From the outset of his career Gardemeister had shown himself as a driver of some promise. He won the Finnish Rally Championship Group a (under 2000 cc) title in 1997 behind the wheel of a Nissan Sunny and was driving for the Spanish car firm SEAT for limited outings in 1998 with the Ibiza.

He was to become a world championship mainstay by the year 2000 in the firm's Córdoba WRC as team-mate to former world champion Didier Auriol. Gardemeister's impressive drives include a third place in New Zealand in 1999, and a fourth place on the 2000 Monte Carlo Rally.

With SEAT's surprise withdrawal from the 'works' scene for 2001 came two privateer opportunities in a Peugeot 206 WRC, in which Gardemeister scored drivers' points on both the Monte Carlo Rally and the Swedish Rally, finishing fifth and fourth, respectively. He was also drafted into Mitsubishi Ralliart team in Finland and New Zealand.

Škoda (2002–04)
These performances attracted the attention of Škoda to whom Gardemeister then moved. He was to drive the Octavia WRC throughout 2002 and 2003, reuniting with Auriol, as well as the Fabia WRC in 2004. His best results with the Octavia were fifth places at the 2002 Rally Argentina and 2003 Rally New Zealand. With the Fabia WRC, he finished seventh at the 2004 Rallye Deutschland.

Ford (2005)

After securing a contract with the BP Ford World Rally Team, Ford's factory effort, for the 2005 season, after both of Ford's 2004 factory drivers Markko Märtin and Francois Duval left the team, Gardemeister drove his Ford Focus RS WRC 04 to a string of podiums and other points-scoring positions. A second place in Monte Carlo on his debut and a third in Sweden a month later - which caused him to temporarily lead the World Championship - were complemented by another second place, this time in the Acropolis Rally in the Spring of that year.
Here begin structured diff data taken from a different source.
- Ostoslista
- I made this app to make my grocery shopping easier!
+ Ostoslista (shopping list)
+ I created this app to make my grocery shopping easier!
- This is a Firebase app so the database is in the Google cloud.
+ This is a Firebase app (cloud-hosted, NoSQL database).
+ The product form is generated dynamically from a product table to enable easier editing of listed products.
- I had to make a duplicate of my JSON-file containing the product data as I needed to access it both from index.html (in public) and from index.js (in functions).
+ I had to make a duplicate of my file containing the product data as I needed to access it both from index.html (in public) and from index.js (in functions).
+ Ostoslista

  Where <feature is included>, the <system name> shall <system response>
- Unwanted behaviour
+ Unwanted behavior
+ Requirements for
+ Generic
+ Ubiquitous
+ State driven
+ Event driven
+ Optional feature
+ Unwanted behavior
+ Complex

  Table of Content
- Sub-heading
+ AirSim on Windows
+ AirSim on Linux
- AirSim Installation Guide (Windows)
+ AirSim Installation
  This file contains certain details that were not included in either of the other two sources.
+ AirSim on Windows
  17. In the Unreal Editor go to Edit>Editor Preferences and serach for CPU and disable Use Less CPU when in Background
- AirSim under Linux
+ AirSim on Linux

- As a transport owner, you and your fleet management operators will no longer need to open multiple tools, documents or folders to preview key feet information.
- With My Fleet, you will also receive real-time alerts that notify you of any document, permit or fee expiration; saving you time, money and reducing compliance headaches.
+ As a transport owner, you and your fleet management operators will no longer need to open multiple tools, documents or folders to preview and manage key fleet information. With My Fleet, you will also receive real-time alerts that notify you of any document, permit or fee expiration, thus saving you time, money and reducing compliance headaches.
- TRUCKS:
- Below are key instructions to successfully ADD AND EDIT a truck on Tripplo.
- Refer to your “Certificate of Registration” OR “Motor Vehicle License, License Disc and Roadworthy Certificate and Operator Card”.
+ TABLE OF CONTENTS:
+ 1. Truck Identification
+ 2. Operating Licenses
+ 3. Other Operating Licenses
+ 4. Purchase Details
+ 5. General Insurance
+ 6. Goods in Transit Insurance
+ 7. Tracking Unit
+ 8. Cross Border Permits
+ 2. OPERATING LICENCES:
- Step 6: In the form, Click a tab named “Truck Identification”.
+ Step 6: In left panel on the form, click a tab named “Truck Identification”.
Finishing second once more on the Rallye de France in Corsica to the all-conquering Sébastien Loeb was thought to have aided Gardemeister's claim to retaining his drive with Ford for the 2006 season. However, with former Peugeot star Marcus Grönholm already signed to drive the 2006-specification factory Focus RS WRC, the news in November 2005 that Mikko Hirvonen had been signed to drive the second car in 2006 meant that Gardemeister would have to find a drive elsewhere. He finished the season a career-best fourth in the drivers' world championship, scoring twice as many points as his team-mate Roman Kresta.

2006–07

Driving for the privateer Astra Racing team in a Peugeot 307 WRC with co-driver Jakke Honkanen, Gardemeister finished third in the 2006 Monte Carlo Rally, the first rally of the season. He went on to compete in three more world rallies driving a Citroën Xsara WRC, finishing fourth in Greece and Germany, and finishing fifth in Cyprus.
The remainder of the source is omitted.